Exercise goal - The task requires restating, word for word, the lines of the entries below from the one containing "2022-01-19 | Resting" through the final one, both included.
○ ○ ○ ○ ○
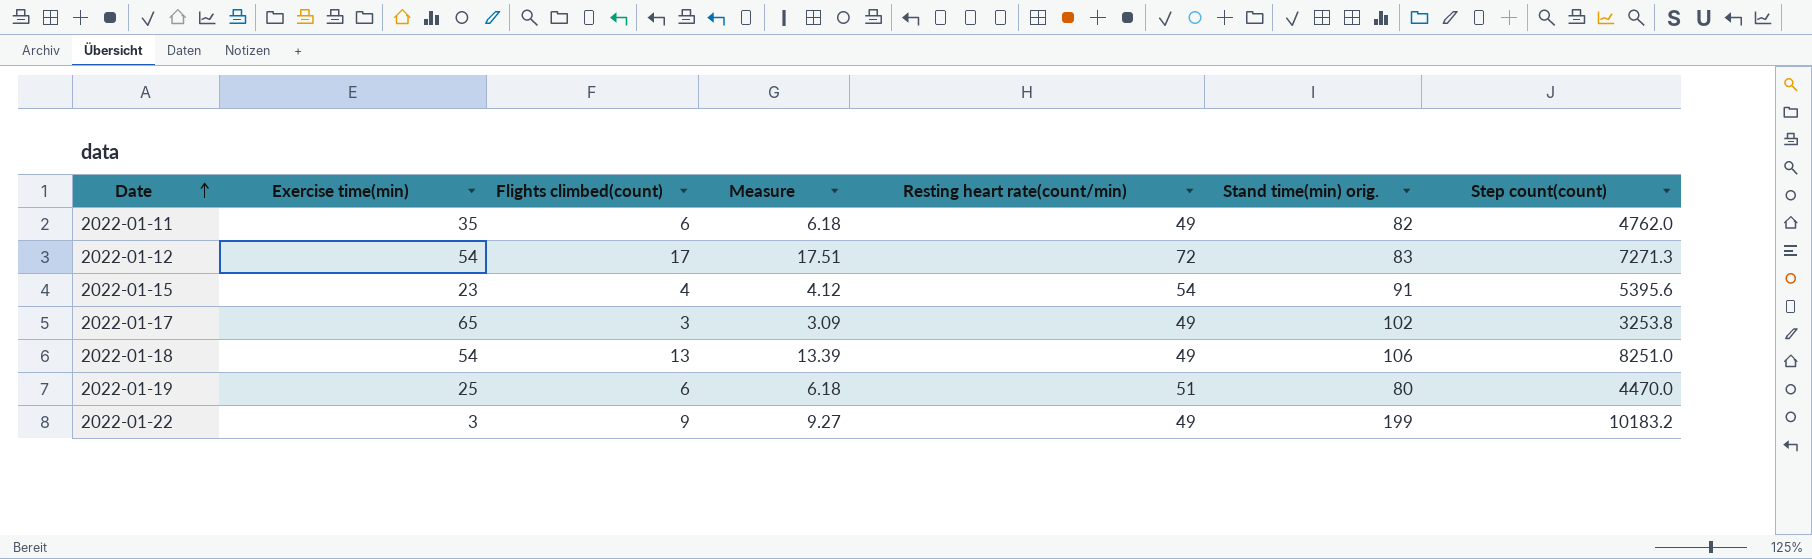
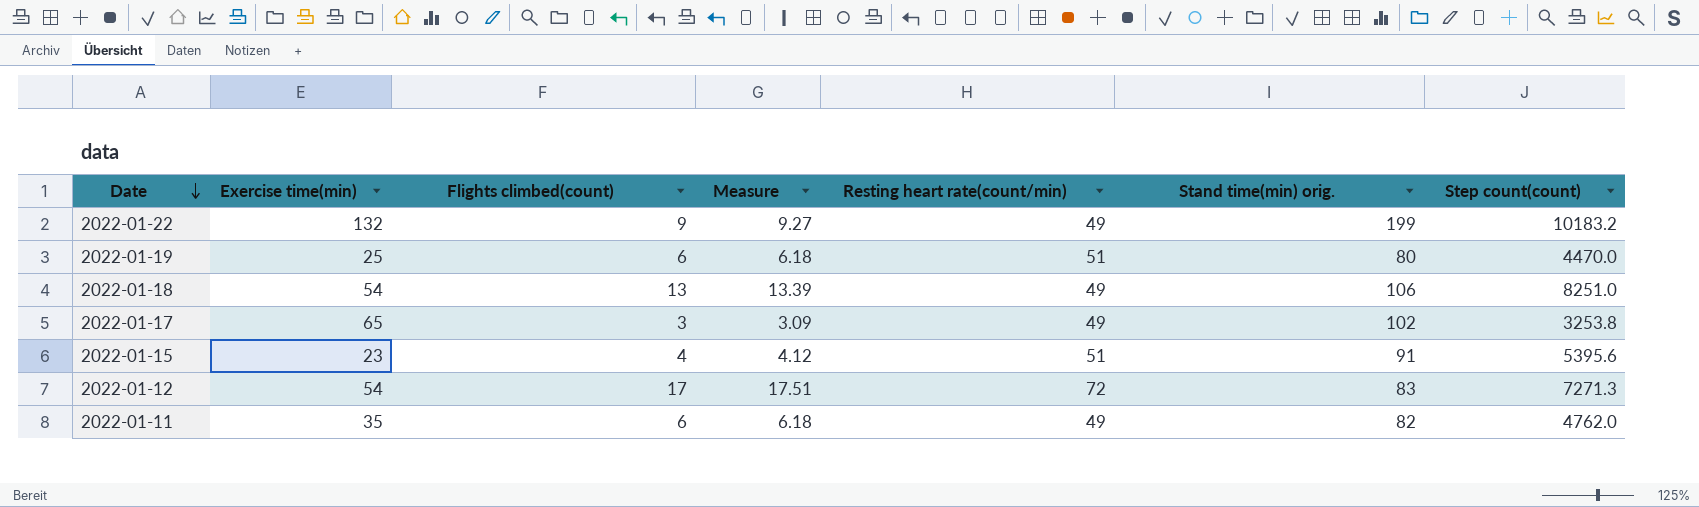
row order: Date ascending -> Date descending
2022-01-22 | Exercise time(min): 3 -> 132
2022-01-15 | Resting heart rate(count/min): 54 -> 51

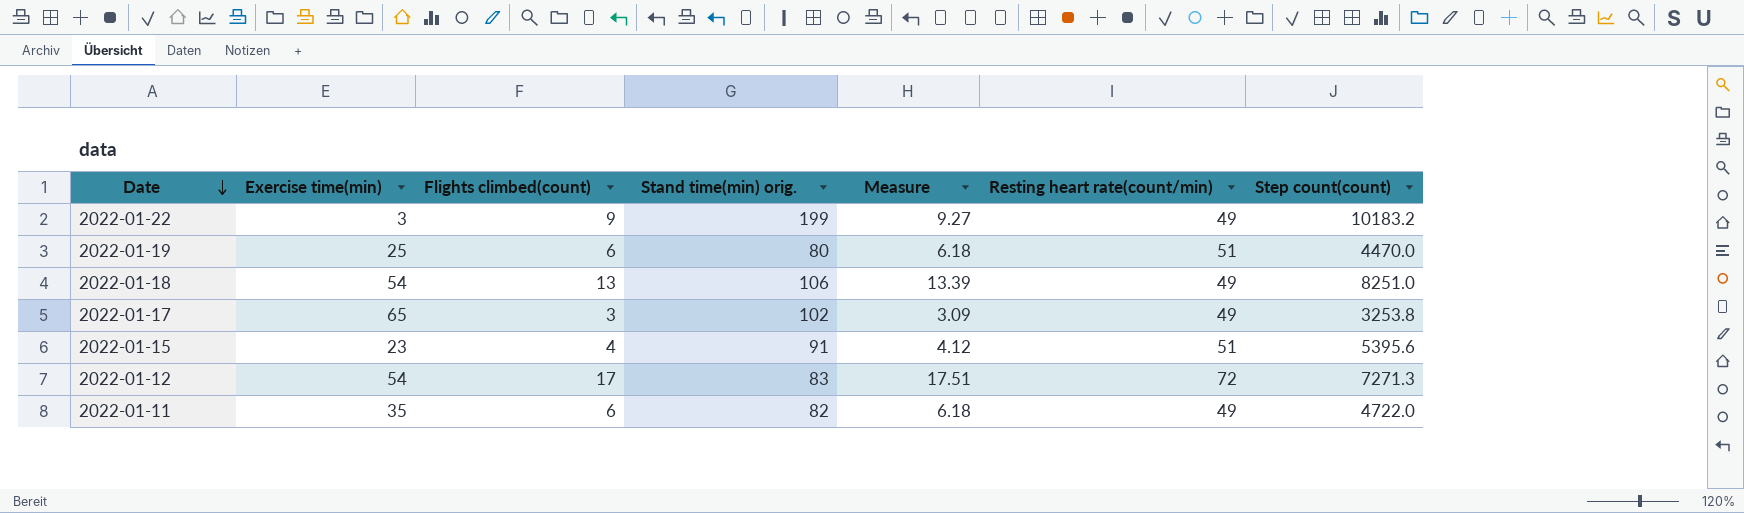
column Stand time(min) orig. | position: 6 -> 4
2022-01-22 | Exercise time(min): 132 -> 3
2022-01-11 | Step count(count): 4762.0 -> 4722.0

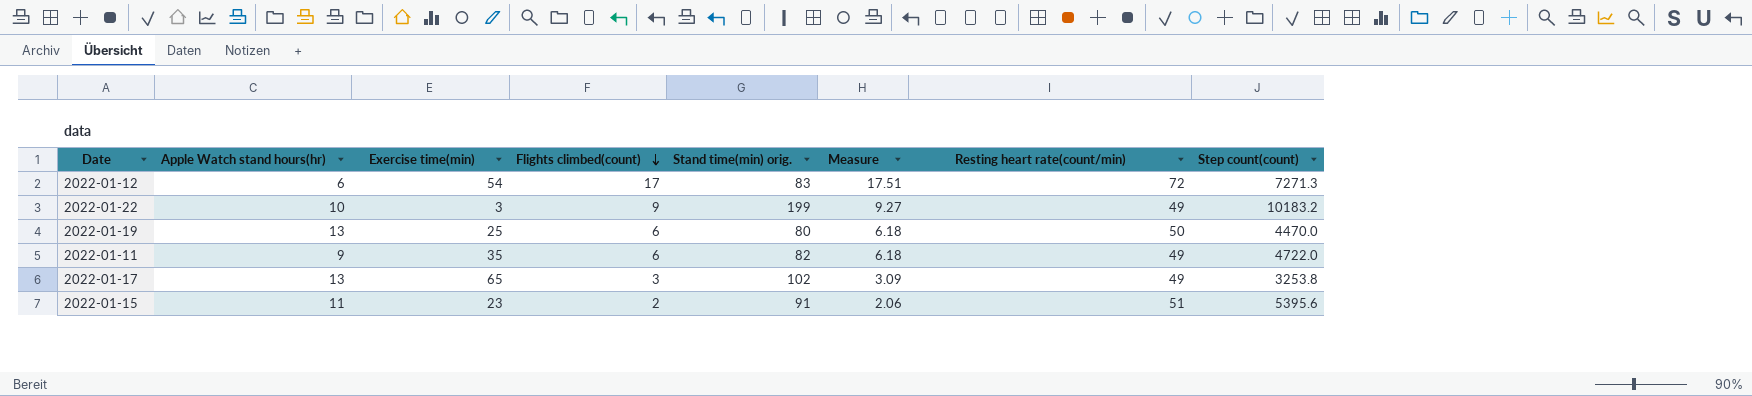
row order: Date descending -> Flights climbed(count) descending
column Apple Watch stand hours(hr) | position: none -> 2
row 2022-01-18: 54 | 13 | 106 | 13.39 | 49 | 8251.0 -> none
2022-01-19 | Resting heart rate(count/min): 51 -> 50
2022-01-15 | Flights climbed(count): 4 -> 2
2022-01-15 | Measure: 4.12 -> 2.06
○ ○ ○ ○ ○
Solved exercise -
2022-01-19 | Resting heart rate(count/min): 51 -> 50
2022-01-15 | Flights climbed(count): 4 -> 2
2022-01-15 | Measure: 4.12 -> 2.06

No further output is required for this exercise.